▶ [Work to be completed] Find the line with "padding: 3px 0" and the line with "text: Responsabilità ->" in the entries below; output exactly those two lines, every line between them, and no others.

▶ [Information]

= Beginning of Section =

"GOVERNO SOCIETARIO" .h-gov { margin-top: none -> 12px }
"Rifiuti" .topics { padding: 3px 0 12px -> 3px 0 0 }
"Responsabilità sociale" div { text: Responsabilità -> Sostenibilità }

= End of Section =
= Beginning of Section =

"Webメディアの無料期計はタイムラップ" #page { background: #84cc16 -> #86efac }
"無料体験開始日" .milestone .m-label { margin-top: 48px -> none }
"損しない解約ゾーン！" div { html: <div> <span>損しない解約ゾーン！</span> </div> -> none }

= End of Section =

▶ [Solution to the problem]
"Rifiuti" .topics { padding: 3px 0 12px -> 3px 0 0 }
"Responsabilità sociale" div { text: Responsabilità -> Sostenibilità }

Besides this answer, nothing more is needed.